I don't know what my son's generation will grow up into. Living near computers and being exposed to them is no guarantee that chlidren will become multiliterate. They will have the technical skills, but without the ability to think critically and to question everything you read online, computers are reduced to interactive TV. Watching the teenagers from my neighbourhood, I get the idea that this is their computer metaphor - computers are 'fun boxes' for them. They go online to download music and movies, or to spend hours looking through their friends' Facebook albums.
Which is why I believe multiliteracies should be taught at school. Alongside with this, critical thinking skills should be developed. Yes, and there should be world peace and enough food for everyone. Birds should be singing and sun should be shining every day.
Between the digital refugees of my mother's generation and the digital natives of my son's generation, where does it leave the rest of us?
We should be somewhere in between, shouldn't we? Except that we are not and people my age are divided into two tribes - the technophobes and the geeks. With lots of variations in between, of course. Some of my friends dislike computers or limit themselves to checking their email. Others, like me, are enthusiastic about the internet in a way my son's generation will never be. For my son, having a computer in his life is quite normal and taken for granted. For me, the computer has opened new horizons.
Photo on Flickr by D. Sharon Pruitt
I see it as a geenie from a magic lamp, willing to do things for me and take me wherever I want to go.
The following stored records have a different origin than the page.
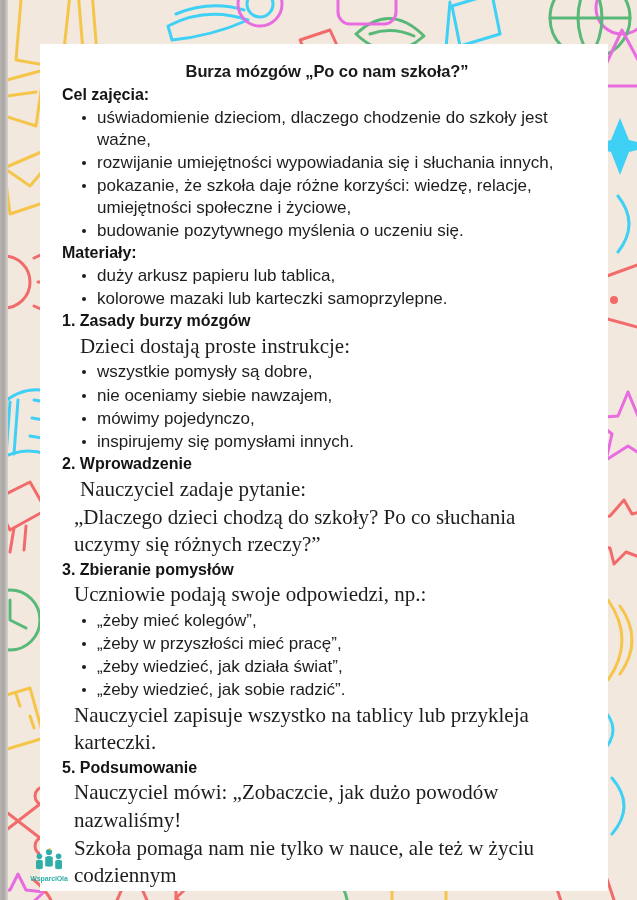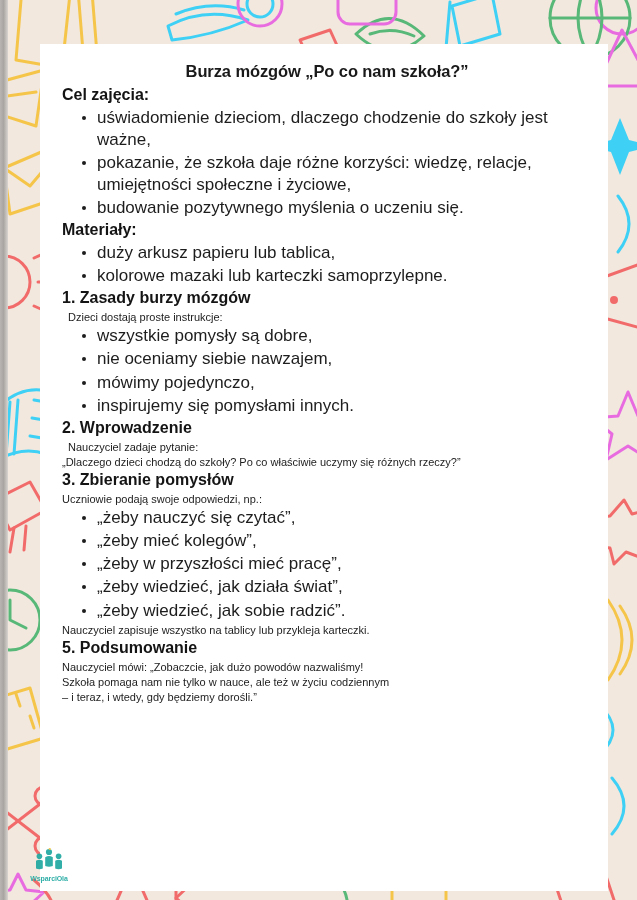--- a/index.html
+++ b/index.html
@@ -284,6 +284,7 @@
     <h2 class="section-head">Cel zajęcia:</h2>
     <ul class="bullets">
       <li>uświadomienie dzieciom, dlaczego chodzenie do szkoły jest ważne,</li>
+      <li>rozwijanie umiejętności wypowiadania się i słuchania innych,</li>
       <li>pokazanie, że szkoła daje różne korzyści: wiedzę, relacje, umiejętności społeczne i życiowe,</li>
       <li>budowanie pozytywnego myślenia o uczeniu się.</li>
     </ul>

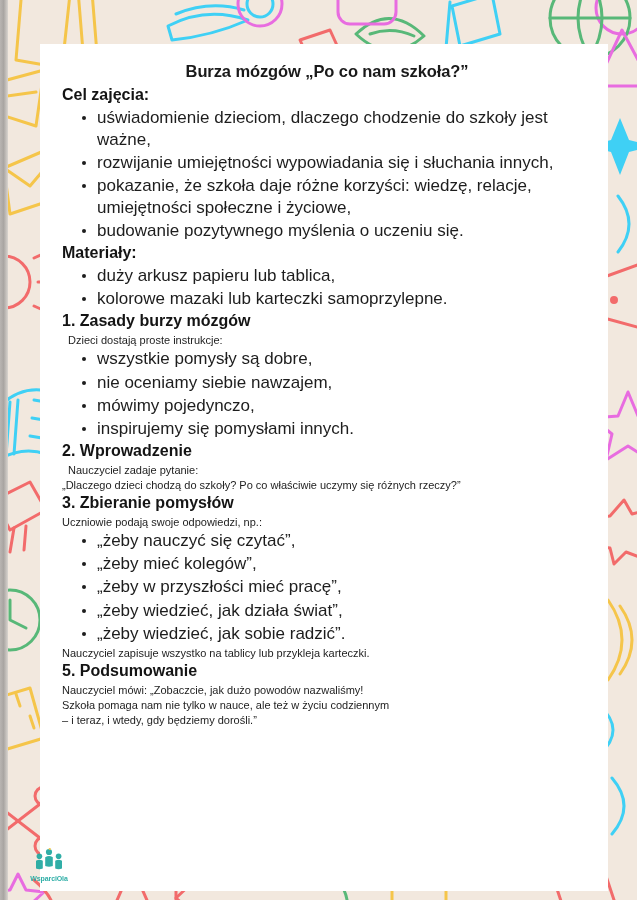--- a/index.html
+++ b/index.html
@@ -66,10 +66,11 @@
   }
 
   .plain-line {
-    font-size: 11px;
+    font-size: 21px;
     color: #1d1d1d;
     line-height: 1.30;
-    margin: 1px 0;
+    margin: 1px 12px;
+    font-family: Liberation Serif, serif;
   }
 
   .plain-line.indented {

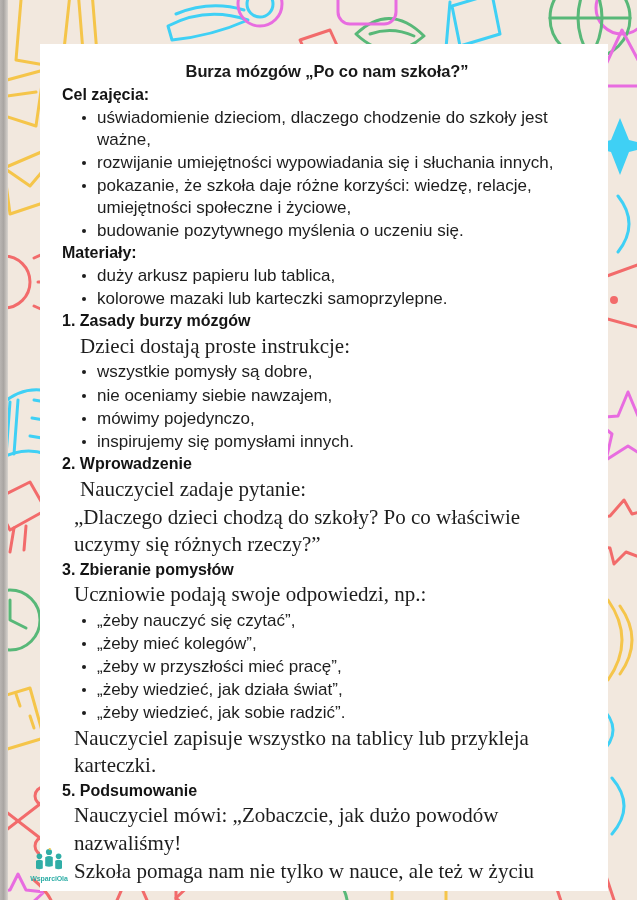--- a/index.html
+++ b/index.html
@@ -314,7 +314,7 @@
   <section>
     <h2 class="section-head">2. Wprowadzenie</h2>
     <p class="plain-line indented">Nauczyciel zadaje pytanie:</p>
-    <p class="plain-line">„Dlaczego dzieci chodzą do szkoły? Po co właściwie uczymy się różnych rzeczy?”</p>
+    <p class="plain-line">„Dlaczego dzieci chodzą do szkoły? Po co słuchania uczymy się różnych rzeczy?”</p>
   </section>
 
   <section>

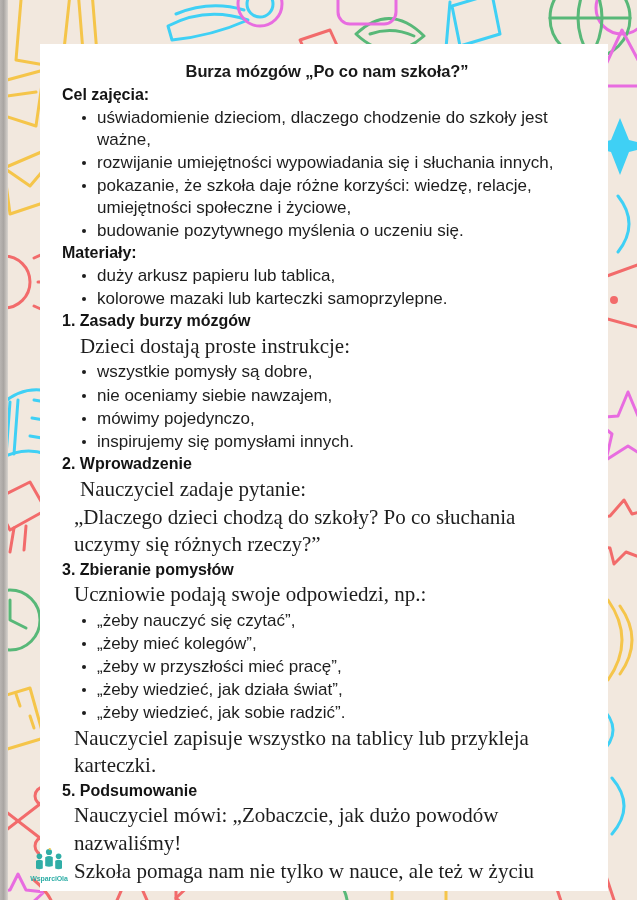--- a/index.html
+++ b/index.html
@@ -321,7 +321,6 @@
     <h2 class="section-head">3. Zbieranie pomysłów</h2>
     <p class="plain-line">Uczniowie podają swoje odpowiedzi, np.:</p>
     <ul class="bullets">
-      <li>„żeby nauczyć się czytać”,</li>
       <li>„żeby mieć kolegów”,</li>
       <li>„żeby w przyszłości mieć pracę”,</li>
       <li>„żeby wiedzieć, jak działa świat”,</li>

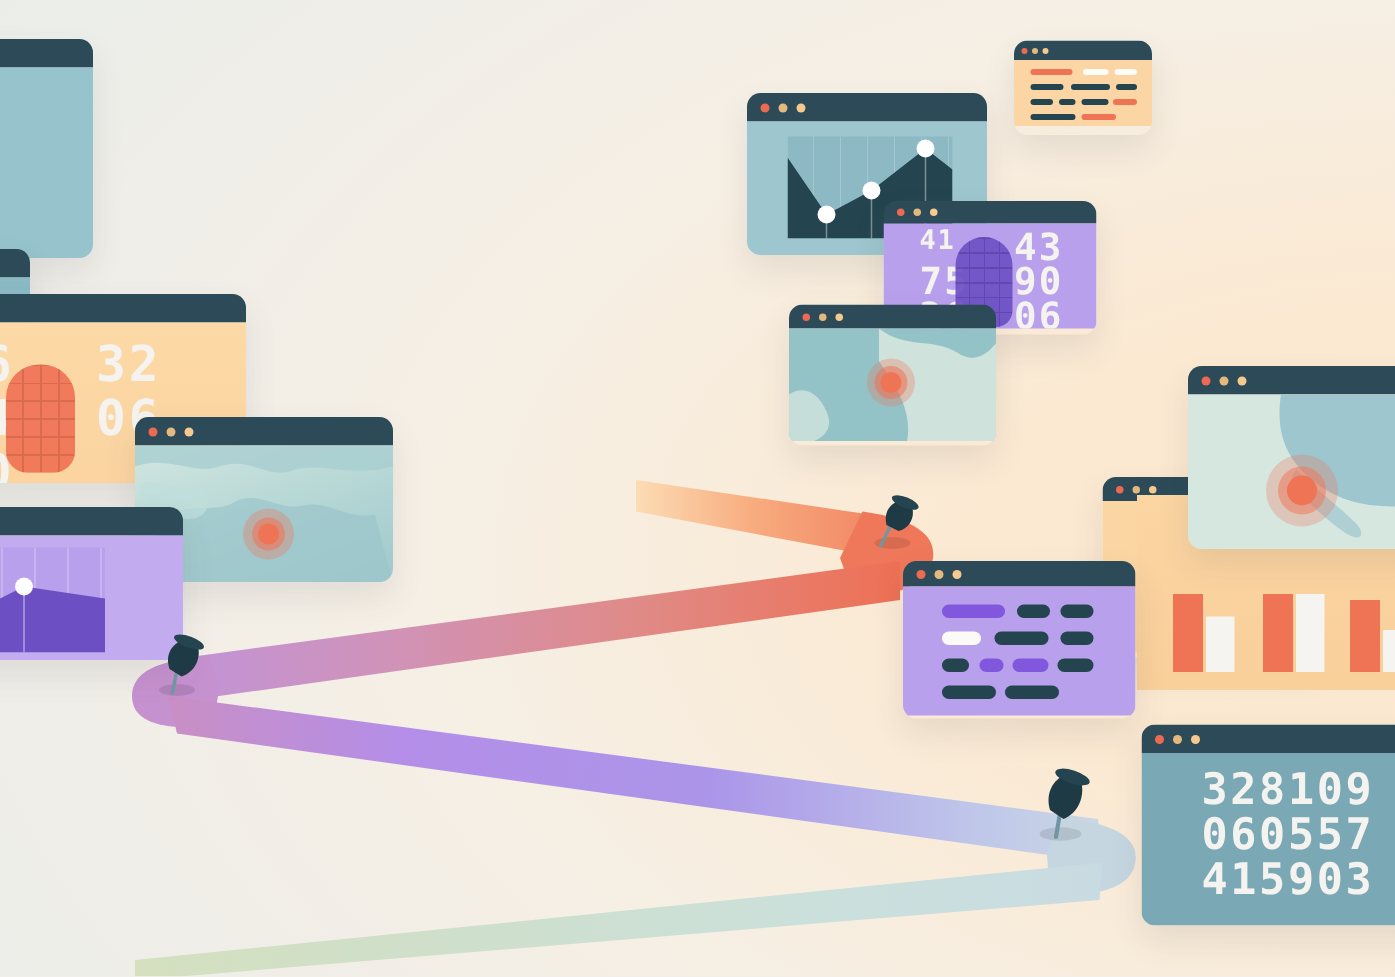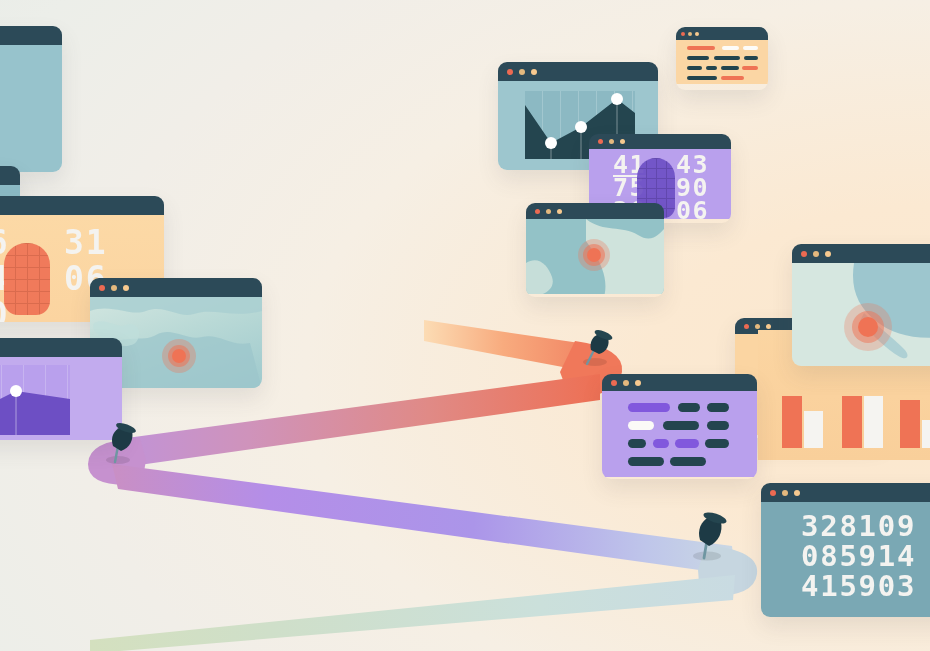--- a/index.html
+++ b/index.html
@@ -212,7 +212,7 @@
       <span class="dot d3" style="width:5px;height:5px;"></span>
     </div>
     <div class="body" style="background:#b9a0ed;">
-      <div class="nums" style="left:24px;top:2px;font-size:25px;text-decoration:underline;">41</div>
+      <div class="nums" style="left:24px;top:2px;font-size:18px;">41</div>
       <div class="nums" style="left:87px;top:2px;font-size:25px;">43</div>
       <div class="nums" style="left:24px;top:25px;font-size:25px;">75</div>
       <div class="nums" style="left:87px;top:25px;font-size:25px;">90</div>

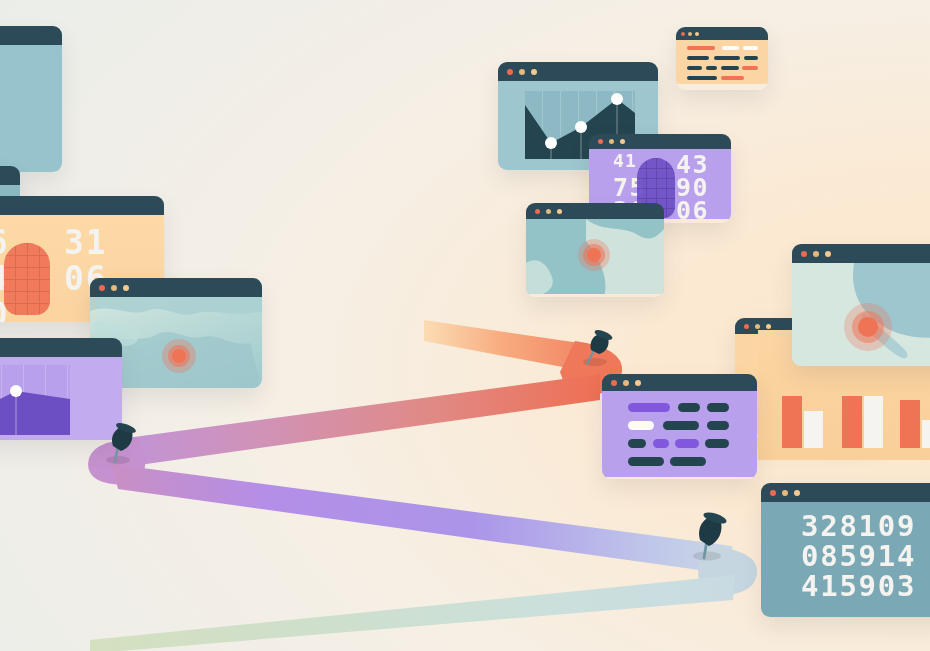--- a/index.html
+++ b/index.html
@@ -109,7 +109,7 @@
     <div class="bar"></div>
     <div class="body" style="background:linear-gradient(180deg,#fcd9a6 0%,#fbd4a0 100%);">
       <div class="nums" style="left:12px;top:10px;font-size:33px;">26</div>
-      <div class="nums" style="left:110px;top:10px;font-size:33px;">31</div>
+      <div class="nums" style="left:110px;top:10px;font-size:33px;">32</div>
       <div class="nums" style="left:12px;top:46px;font-size:33px;">74</div>
       <div class="nums" style="left:110px;top:46px;font-size:33px;">06</div>
       <div class="nums" style="left:12px;top:82px;font-size:33px;">90</div>

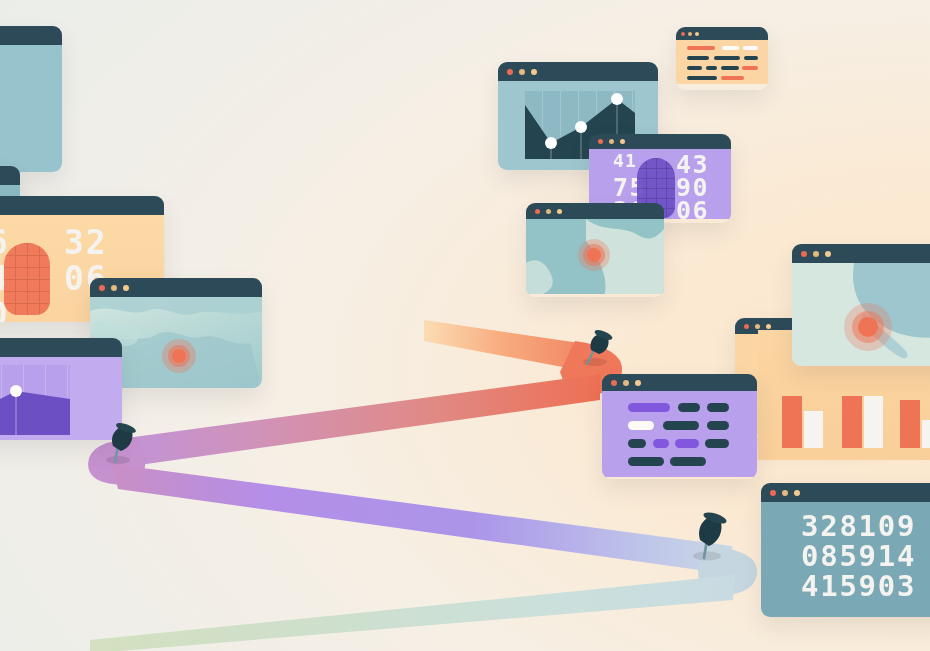--- a/index.html
+++ b/index.html
@@ -312,7 +312,7 @@
     </div>
     <div class="body" style="background:#7aa8b4;">
       <div class="nums" style="left:40px;top:8px;font-size:29px;">328109</div>
-      <div class="nums" style="left:40px;top:38px;font-size:29px;">085914</div>
+      <div class="nums" style="left:40px;top:38px;font-size:29px;">060557</div>
       <div class="nums" style="left:40px;top:68px;font-size:29px;">415903</div>
     </div>
   </div>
It is a magic wand helping me create things I never dreamed I was capable of creating. But primarily it is a communication tool, helping me connect to people.
I have used the chocolate metaphor in this blog before. I have compared myself to a child in a chocolate shop. Digital immigrants have the tendency to 'overeat' when they are online. They overload themselves with new information and new projects. Because they grew up in a society where they were expected to finish every project they started and because they still don't have the skills necessary to manage information online (such as filtering and sifting), they often feel overwhelmed. I believe that digital natives cope better in this situation. They start new projects, but they drop them as soon as they lose interest. They may not be as committed or as persistent as we are and we often accuse them of a short attention span, but maybe those are the characteristics necessary to 'survive' online. To use the chocolate metaphor again: maybe we should sample different kinds of chocolates, but we should also know when to stop before we overeat. Then one day you will find out what your favourite chocolate is and ignore everything else. And when someone offers something you are not interested in, you should find the strength in you to say: " Thank you, I have had enough."
Photo on Flickr By creativecommoners
Can you resist? I can't. But then, I am probably addicted.